Detected change data
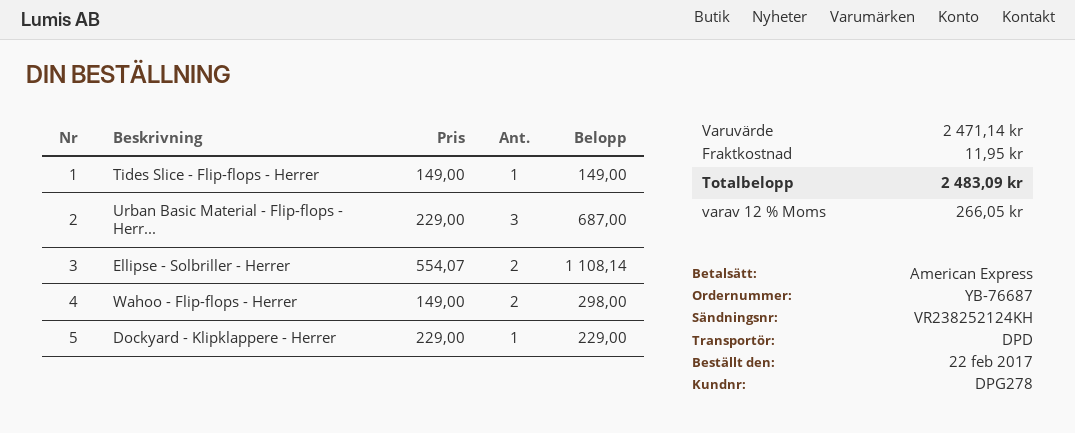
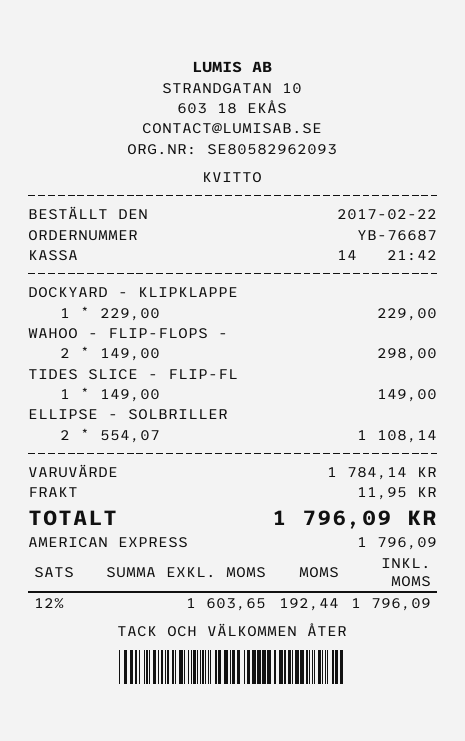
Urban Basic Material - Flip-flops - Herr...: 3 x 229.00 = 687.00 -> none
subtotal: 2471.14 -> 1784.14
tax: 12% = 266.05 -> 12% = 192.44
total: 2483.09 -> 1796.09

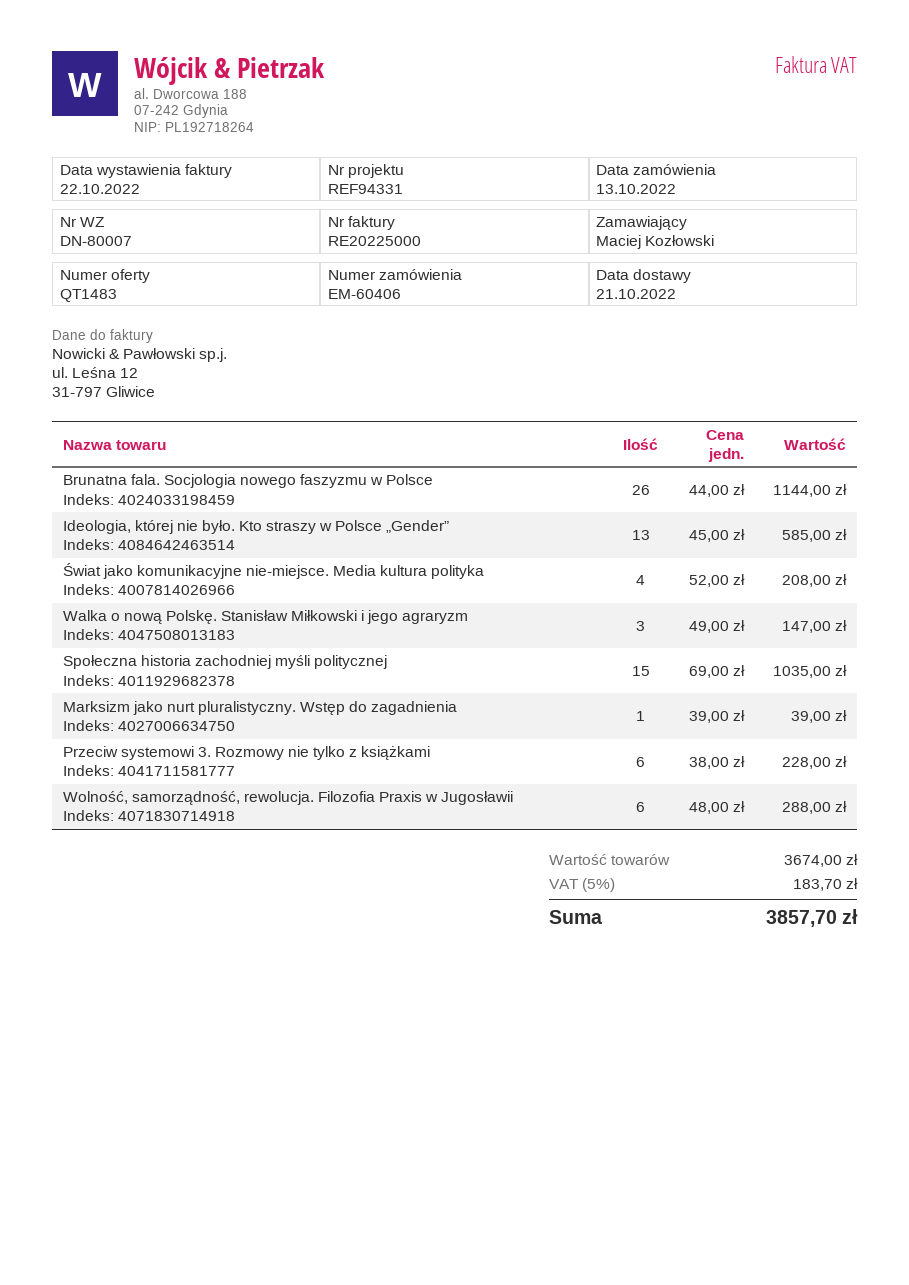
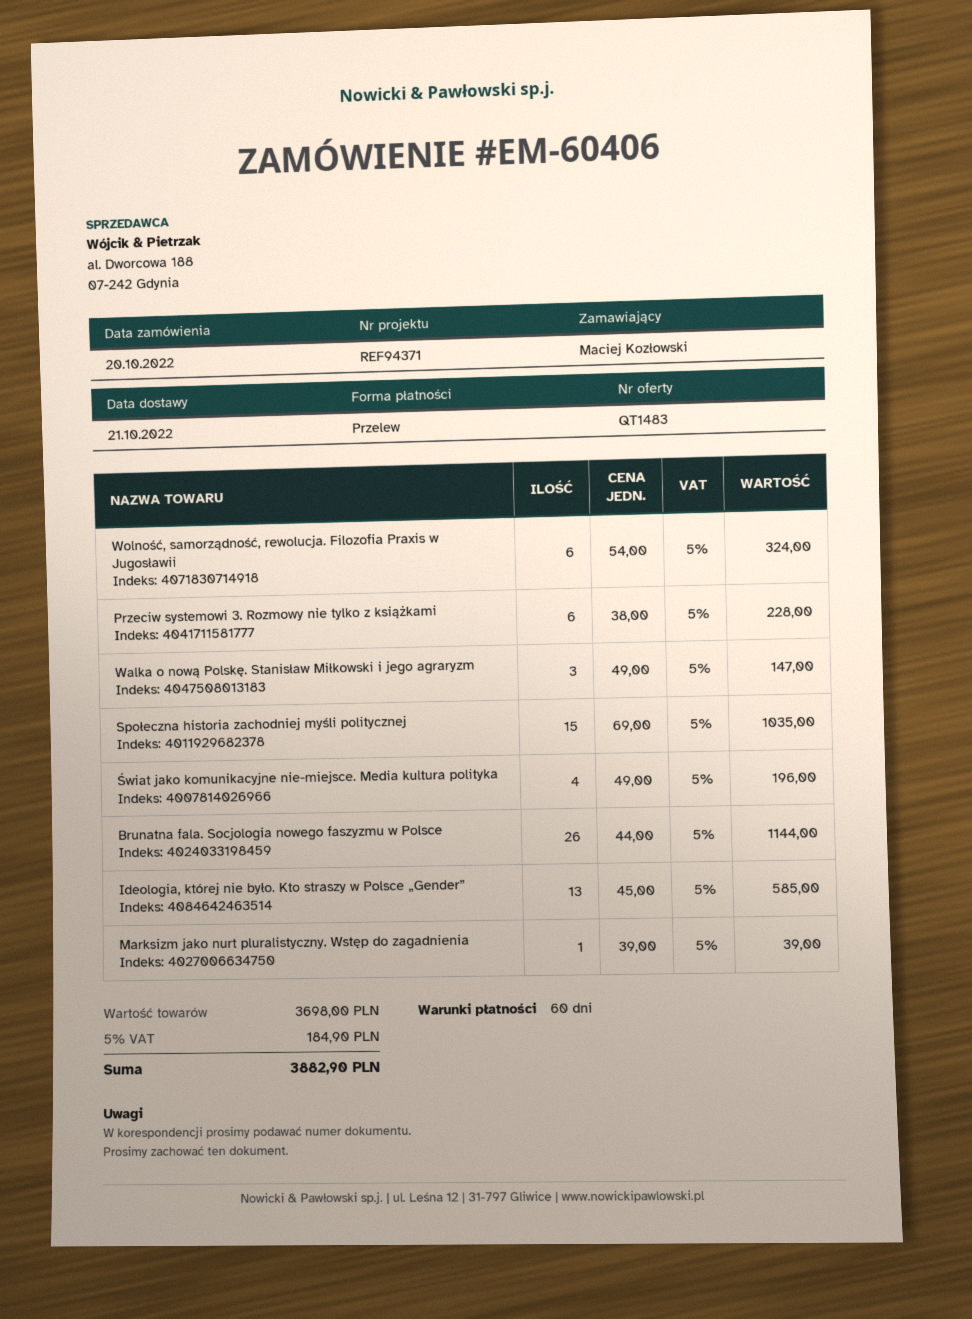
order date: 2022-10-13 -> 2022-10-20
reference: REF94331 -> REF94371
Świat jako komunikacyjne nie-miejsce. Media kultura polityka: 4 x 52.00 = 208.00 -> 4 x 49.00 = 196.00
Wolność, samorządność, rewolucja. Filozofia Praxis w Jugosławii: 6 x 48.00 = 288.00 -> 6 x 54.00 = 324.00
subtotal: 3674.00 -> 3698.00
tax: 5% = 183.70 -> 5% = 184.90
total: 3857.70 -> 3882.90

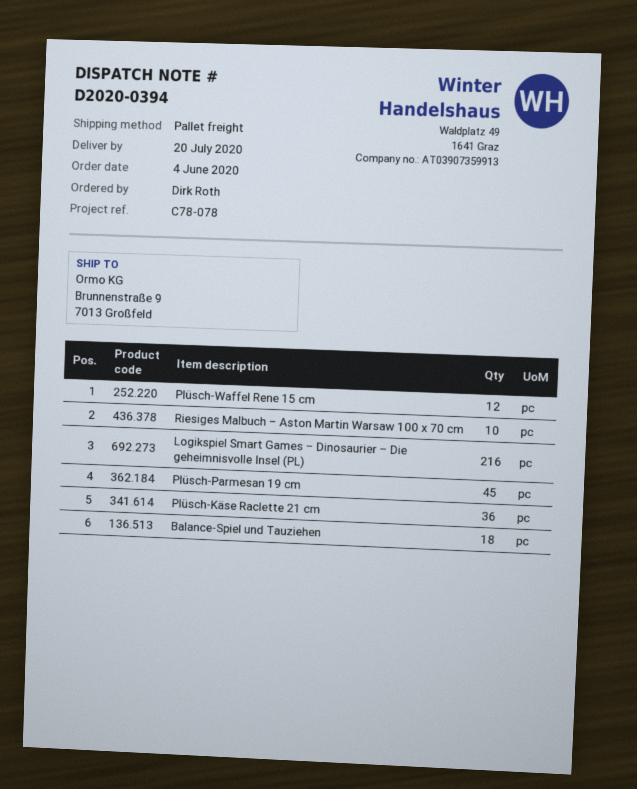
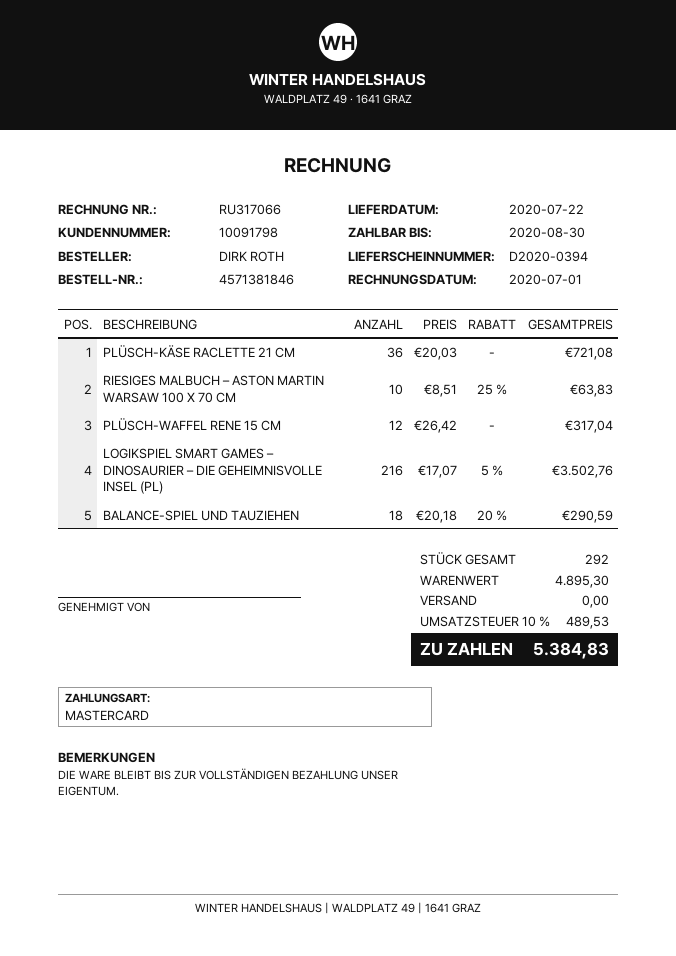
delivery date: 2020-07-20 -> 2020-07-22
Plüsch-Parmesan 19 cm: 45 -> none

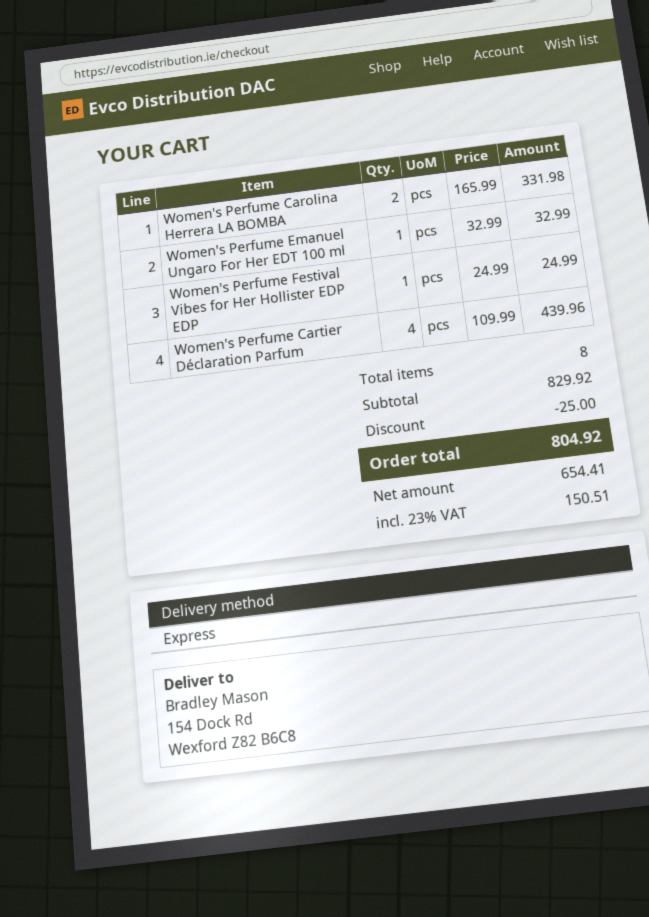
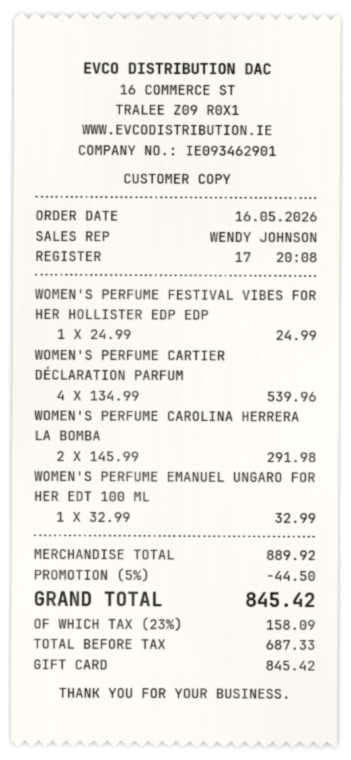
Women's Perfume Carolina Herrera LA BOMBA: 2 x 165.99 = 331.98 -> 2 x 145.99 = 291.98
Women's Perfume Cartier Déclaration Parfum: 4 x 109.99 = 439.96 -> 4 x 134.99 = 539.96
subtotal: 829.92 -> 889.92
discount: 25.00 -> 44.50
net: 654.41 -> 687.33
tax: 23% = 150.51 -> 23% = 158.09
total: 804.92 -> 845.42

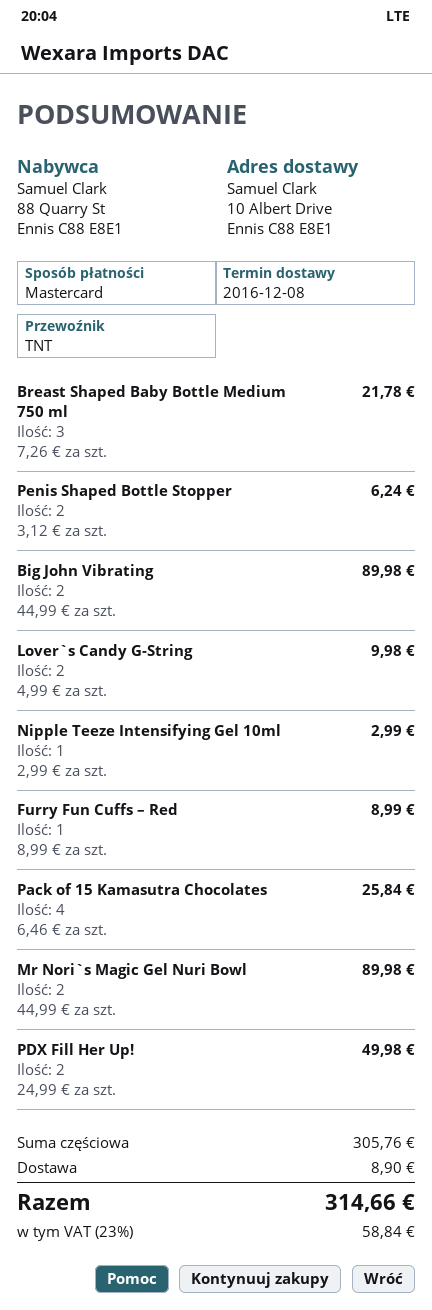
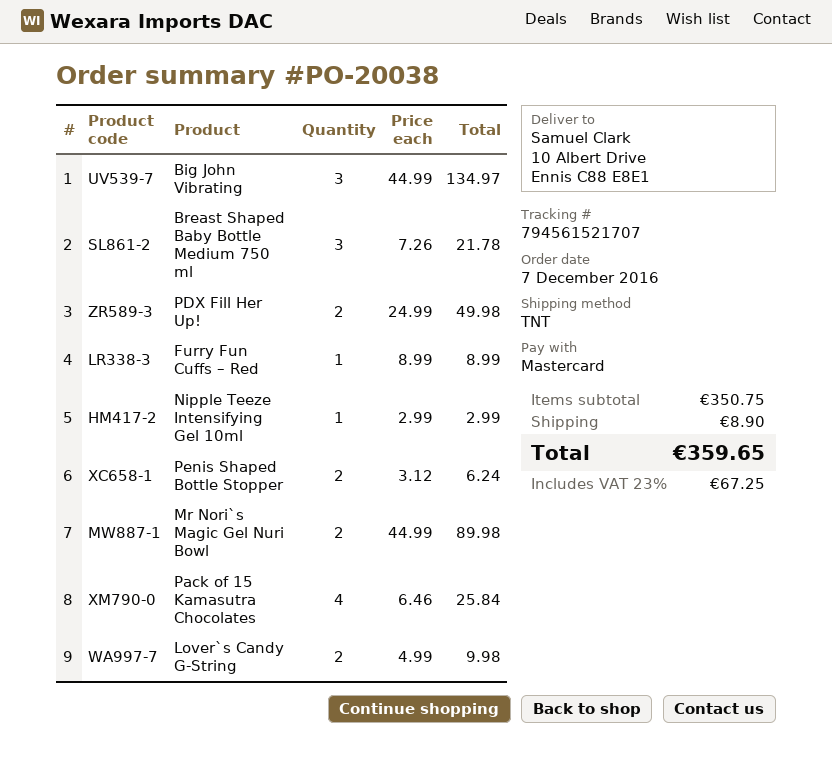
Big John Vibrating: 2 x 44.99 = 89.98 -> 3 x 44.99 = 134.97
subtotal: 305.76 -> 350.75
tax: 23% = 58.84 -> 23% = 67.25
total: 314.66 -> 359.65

● **What you will do**
Lines containing the word "subtotal" must be found in the data above and copied.

● **Task output**
subtotal: 2471.14 -> 1784.14
subtotal: 3674.00 -> 3698.00
subtotal: 829.92 -> 889.92
subtotal: 305.76 -> 350.75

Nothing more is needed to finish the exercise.